• Supplied records:

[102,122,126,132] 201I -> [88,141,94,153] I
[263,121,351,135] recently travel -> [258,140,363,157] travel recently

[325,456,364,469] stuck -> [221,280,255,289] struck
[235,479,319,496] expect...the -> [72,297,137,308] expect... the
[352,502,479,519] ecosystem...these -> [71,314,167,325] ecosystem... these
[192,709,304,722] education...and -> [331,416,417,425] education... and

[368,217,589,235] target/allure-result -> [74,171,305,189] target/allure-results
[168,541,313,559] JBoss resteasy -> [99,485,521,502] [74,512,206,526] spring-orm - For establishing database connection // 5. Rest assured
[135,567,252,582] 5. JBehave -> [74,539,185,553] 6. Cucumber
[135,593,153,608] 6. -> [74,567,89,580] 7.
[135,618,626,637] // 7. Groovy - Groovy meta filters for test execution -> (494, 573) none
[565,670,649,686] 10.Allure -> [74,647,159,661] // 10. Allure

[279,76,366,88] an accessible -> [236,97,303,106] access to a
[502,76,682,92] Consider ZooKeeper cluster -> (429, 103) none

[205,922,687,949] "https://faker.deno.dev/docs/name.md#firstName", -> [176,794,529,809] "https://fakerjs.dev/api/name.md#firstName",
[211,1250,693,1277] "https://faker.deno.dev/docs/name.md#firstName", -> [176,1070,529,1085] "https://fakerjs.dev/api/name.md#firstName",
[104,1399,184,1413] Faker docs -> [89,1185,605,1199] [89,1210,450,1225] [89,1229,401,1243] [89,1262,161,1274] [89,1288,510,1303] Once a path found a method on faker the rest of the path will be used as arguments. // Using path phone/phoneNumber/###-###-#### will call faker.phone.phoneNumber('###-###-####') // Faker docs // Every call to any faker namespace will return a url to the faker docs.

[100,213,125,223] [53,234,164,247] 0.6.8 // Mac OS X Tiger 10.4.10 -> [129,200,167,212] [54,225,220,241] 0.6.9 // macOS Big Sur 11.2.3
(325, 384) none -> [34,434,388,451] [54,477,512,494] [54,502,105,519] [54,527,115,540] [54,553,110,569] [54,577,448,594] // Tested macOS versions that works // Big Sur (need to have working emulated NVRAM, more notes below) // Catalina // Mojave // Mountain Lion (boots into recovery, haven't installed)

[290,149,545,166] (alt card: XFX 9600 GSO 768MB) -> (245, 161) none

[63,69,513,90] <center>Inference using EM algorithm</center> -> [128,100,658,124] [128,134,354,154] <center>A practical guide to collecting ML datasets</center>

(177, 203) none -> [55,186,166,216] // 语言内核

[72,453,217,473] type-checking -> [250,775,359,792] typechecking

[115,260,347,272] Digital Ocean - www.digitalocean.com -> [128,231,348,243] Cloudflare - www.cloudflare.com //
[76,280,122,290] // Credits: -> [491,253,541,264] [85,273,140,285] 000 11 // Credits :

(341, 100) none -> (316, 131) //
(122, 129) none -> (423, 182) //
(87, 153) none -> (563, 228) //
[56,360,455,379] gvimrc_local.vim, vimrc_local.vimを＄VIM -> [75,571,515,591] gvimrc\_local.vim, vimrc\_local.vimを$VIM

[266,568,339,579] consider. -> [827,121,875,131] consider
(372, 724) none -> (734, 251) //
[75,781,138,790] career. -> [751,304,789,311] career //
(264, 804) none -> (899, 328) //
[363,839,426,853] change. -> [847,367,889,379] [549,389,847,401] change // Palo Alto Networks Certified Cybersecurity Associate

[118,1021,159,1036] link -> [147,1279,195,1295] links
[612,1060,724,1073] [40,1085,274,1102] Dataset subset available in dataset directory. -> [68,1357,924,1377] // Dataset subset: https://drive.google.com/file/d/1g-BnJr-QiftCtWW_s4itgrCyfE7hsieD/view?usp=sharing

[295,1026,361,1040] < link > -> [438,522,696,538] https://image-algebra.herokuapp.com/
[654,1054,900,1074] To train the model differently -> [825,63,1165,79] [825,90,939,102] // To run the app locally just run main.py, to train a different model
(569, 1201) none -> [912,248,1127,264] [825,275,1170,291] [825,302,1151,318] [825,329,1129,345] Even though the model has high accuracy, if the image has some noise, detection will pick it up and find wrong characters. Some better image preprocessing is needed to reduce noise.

• What the task asks:
Wherever the word "link" appears in the entries above, copy that line.

• Task result:
[118,1021,159,1036] link -> [147,1279,195,1295] links
[295,1026,361,1040] < link > -> [438,522,696,538] https://image-algebra.herokuapp.com/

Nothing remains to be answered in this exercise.